Jesus is not speaking of physical bread here but spiritual bread, bread that feeds a person’s spirit. Jesus is that bread. In the context of the Eucharist, this takes on an even more pointed and beautiful meaning, because Jesus becomes one with the physical bread that feeds us both temporally and spiritually. St Ignatius of Antioch used the following analogy to speak of the wonder of the Eucharist when he described it as “the one Bread which is the medicine of immortality and the antidote against death, enabling us to live forever in Jesus Christ.” In this heavenly meal, heaven meets earth and earth meets heaven, and we encounter our Lord in a "uniquely intense" way. This is a concept that is so beautiful, so moving, so intricate that I don’t think anyone can be unmoved by it, if they meditate on it at all.

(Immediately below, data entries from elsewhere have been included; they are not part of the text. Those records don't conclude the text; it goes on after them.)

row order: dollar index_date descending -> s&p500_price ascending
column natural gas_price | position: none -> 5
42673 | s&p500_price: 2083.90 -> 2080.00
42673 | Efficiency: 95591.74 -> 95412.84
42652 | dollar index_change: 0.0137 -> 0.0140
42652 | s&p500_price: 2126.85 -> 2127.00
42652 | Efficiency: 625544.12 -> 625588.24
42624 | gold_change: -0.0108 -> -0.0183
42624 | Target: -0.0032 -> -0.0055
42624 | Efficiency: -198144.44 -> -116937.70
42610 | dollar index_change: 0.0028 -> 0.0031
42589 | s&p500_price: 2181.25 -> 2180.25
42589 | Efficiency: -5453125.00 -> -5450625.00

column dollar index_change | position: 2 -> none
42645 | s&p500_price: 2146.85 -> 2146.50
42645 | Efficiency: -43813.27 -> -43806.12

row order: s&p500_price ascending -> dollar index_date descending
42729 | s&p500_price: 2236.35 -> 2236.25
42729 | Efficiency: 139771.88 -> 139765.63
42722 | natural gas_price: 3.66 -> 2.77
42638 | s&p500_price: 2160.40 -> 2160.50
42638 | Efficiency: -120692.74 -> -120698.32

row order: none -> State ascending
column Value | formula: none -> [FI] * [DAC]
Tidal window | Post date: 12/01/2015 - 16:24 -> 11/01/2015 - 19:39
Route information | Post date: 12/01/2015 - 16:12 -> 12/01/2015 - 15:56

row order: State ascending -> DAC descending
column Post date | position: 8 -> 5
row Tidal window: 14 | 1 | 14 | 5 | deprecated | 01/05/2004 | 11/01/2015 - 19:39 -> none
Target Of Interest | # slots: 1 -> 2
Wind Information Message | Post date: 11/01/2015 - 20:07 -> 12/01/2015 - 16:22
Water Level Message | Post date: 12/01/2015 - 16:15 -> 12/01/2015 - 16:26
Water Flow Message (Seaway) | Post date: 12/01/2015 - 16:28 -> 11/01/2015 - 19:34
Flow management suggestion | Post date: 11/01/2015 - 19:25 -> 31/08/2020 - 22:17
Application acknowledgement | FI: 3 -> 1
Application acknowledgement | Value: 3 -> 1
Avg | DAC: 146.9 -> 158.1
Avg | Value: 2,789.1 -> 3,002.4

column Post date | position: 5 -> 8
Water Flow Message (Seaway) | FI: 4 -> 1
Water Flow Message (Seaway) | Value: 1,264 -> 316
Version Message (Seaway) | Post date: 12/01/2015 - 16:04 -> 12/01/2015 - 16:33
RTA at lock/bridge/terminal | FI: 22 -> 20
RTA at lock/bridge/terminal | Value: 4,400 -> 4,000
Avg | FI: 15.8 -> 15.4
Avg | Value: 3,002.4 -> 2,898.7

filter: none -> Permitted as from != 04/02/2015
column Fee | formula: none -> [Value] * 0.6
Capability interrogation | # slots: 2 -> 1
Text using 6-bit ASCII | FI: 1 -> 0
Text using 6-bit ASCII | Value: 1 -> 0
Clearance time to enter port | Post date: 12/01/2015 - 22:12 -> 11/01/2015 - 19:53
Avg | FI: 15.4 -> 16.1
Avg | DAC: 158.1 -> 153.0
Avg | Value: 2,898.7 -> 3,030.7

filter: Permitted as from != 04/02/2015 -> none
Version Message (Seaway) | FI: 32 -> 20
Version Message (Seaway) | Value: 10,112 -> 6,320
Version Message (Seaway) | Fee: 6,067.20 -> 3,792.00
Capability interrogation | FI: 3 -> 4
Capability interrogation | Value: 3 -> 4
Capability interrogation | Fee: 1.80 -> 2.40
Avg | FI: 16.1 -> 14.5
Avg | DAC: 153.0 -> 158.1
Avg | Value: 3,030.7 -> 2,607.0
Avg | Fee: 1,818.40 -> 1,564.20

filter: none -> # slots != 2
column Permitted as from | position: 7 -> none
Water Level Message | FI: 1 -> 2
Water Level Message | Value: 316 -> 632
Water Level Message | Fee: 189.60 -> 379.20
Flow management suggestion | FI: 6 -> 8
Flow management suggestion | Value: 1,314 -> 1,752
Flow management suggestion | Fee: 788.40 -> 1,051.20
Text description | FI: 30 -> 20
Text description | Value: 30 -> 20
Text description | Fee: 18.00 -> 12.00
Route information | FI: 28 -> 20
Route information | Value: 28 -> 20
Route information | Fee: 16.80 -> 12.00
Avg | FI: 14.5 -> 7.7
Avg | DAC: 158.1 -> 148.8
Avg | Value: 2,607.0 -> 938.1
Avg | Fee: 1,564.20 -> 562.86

But we are like blind beggars, unappreciative of the treasure that we are given at every mass whilst continuing to clamour for things that momentarily satisfy our wants and desires but leave us hungering for more. How can we acquire a greater appetite for Christ? St. Paul reminds us in today’s second reading: “You must give up your old way of life; you must put aside your old self, which gets corrupted by following illusory desires. Your mind must be renewed by a spiritual revolution so that you can put on the new self that has been created in God’s way, in the goodness and holiness of truth.” What is the new self and new life which Paul is speaking about? The new life is the life in Jesus, the Bread of Life and those who partake of him will never be hungry or ever thirsty again. If our lives undergo a “spiritual revolution,” if we are able to die to our old selves – to our old selfish ways, and allow Christ to be at the heart and center of our lives, then there is no need for us to crave for anything else. If we have Jesus in our hearts, there is nothing more that we should desire. The problem for many Christians is that in spite of receiving Jesus, they still want more. This may indicate that they have not accepted the fact that he is the bread of life who satisfies our every want and need. We remain hungry and thirsty because Jesus remains in the periphery.

Appetite has always been a barometer of health. But eating in itself need not necessarily be an indicator that we are on the right track. Obesity, high cholesterol, diabetes and a whole long list of ailments are evidence that we sometimes pay too much attention to eating rather than healthy living. The oft repeated adage, ‘Eat to Live, Don’t Live to Eat,’ proves to be a better guide in matters of food, health and life. Today, Jesus invites us to work for food that guarantees eternal life, medicine for immortality, an antidote for death. He is that food, that Bread of Life which should become our most important staple meal. Only when we eat of his flesh and drink of his blood, can we truly say that we ‘eat to live’ and not just ‘live’ but to live forever.